Estos feminicidios se producen y dejan una estela de dolor, no sólo en el seno de los seres queridos de las mujeres asesinadas, sino también de las madres de los hombres que incurren en el error de eliminar físicamente a aquellas que también muchas de ellas son las progenitoras de sus hijos.
Es un drama que parece insuperable, que deja una secuela de heridas emocionales que difícilmente puedan superar los afectados en el curso de sus vidas.
Todo ello requiere que el Estado tome las medidas pertinentes para enfrentar el mal, pese a que se entiende que el esfuerzo demanda de la inversión de muchos sacrificios para contrarrestar un flagelo que daña a toda la sociedad.
El problema se expresa cuando ocurre con niñas que se embarazan sin todavía estar preparadas para tener hijos, cuyo futuro se vuelve incierto, amén de que el fenómeno causa daños terribles, porque hay expertos que consideran que los embarazos en adolescentes es una fuente generadora de delincuencia y de otros problemas sociales.
Pero podría asumirse que todo ello, es decir los tres flagelos de que se habla en este editorial, tienen su razón de ser, máxime su aumento, en la irresponsabilidad con que los partidos políticos manejan el presupuesto general de la nación, cuyo punto 1-a es la corrupción administrativa, la cual también alimenta el mal a nivel privado, ya que arruina oportunidades de crecimiento a las niñas que pasan por el drama de engendrar un hijo a temprana edad.
No no se puede ser muy optimista con las medidas que puedan surgir desde el sector público para enfrentar estos flagelos, porque una de las cosas que alimentan estas distorsiones es precisamente la falta de planificación y la poca formación de los que tienen el control del Estado.

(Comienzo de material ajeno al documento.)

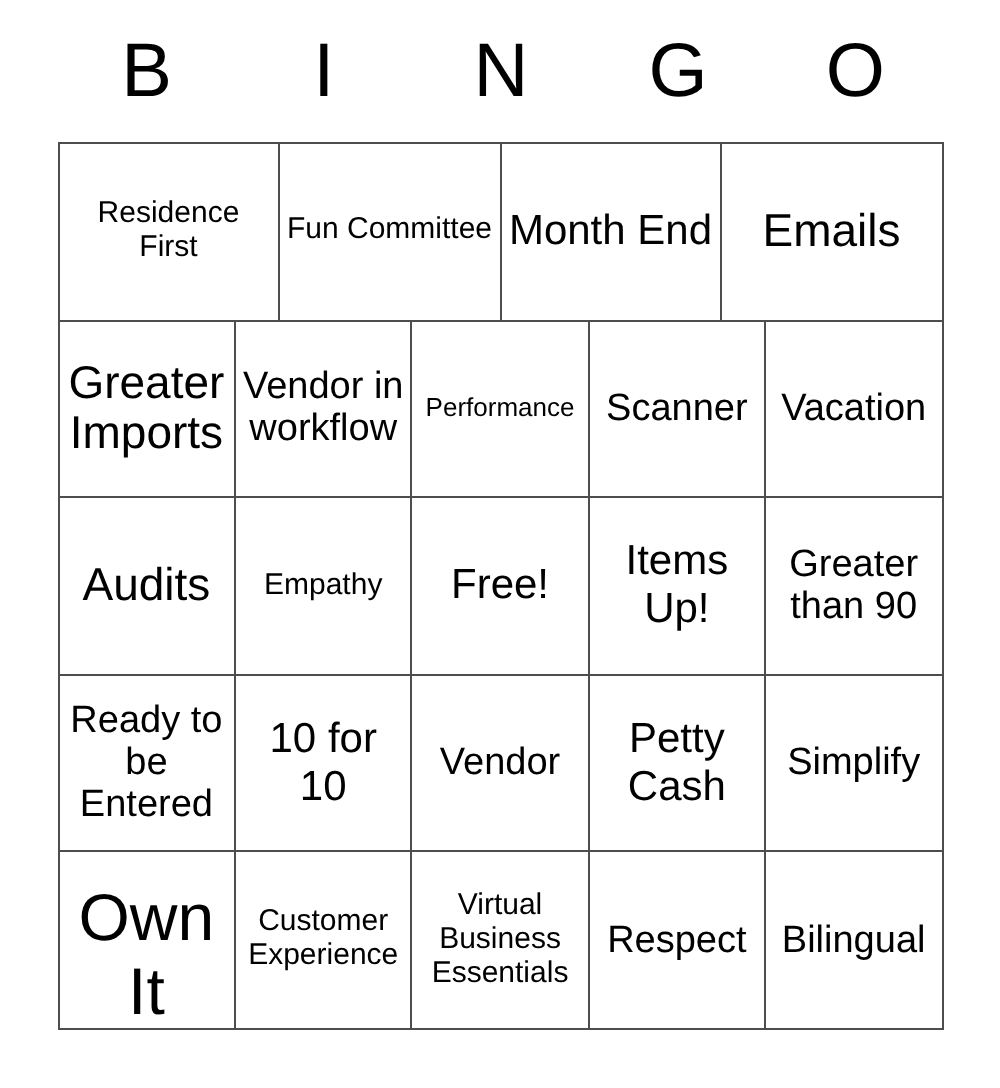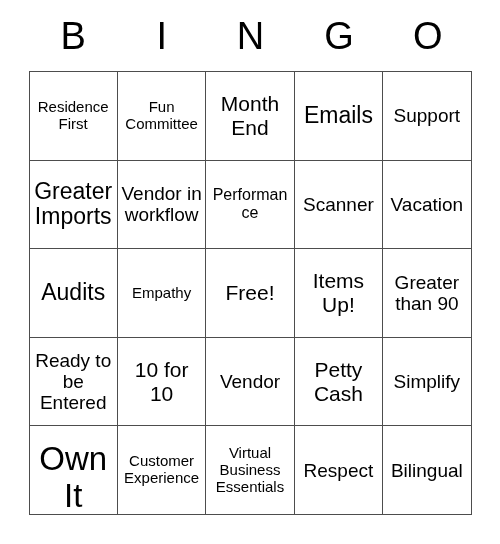"Support" div.bingo-cell { html: <div> <span>Support</span> </div> -> none }
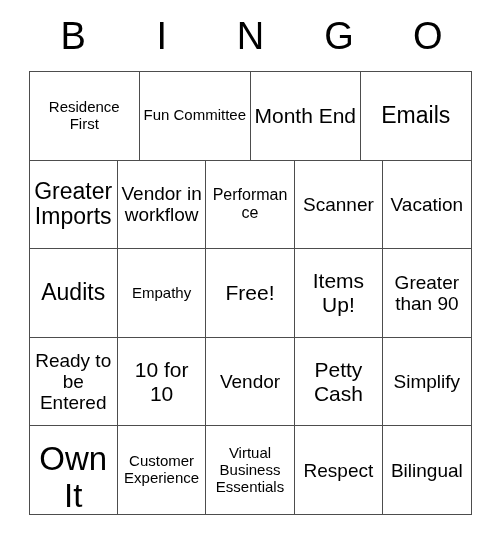"Performance" .fs-xs { font-size: 16px -> 13px }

Nadie puede negar que como se ven las cosas, el país podría entrar en una verdadera crisis de violencia con el camino que llevan los tres flagelos escogidos por la República para intentar hacer sentir su voz de alarma al respecto.
La verdad es que la gente de buena voluntad y que realmente quiere lo mejor para el país no puede dormir tranquila con los efectos que producen los tres flagelos que se abordan en el presente editorial, los cuales tienen como agravantes la falta de planificación y el desorden que caracteriza al Estado dominicano.
Cualquiera podría preguntarse si realmente el país está preparado para elaborar una receta que vaya más allá del diagnóstico para, sino solucionar, por lo menos disminuir, el impacto destructor de los flagelos de los feminicidios, los embarazos en adolescentes y la corrupción administrativa.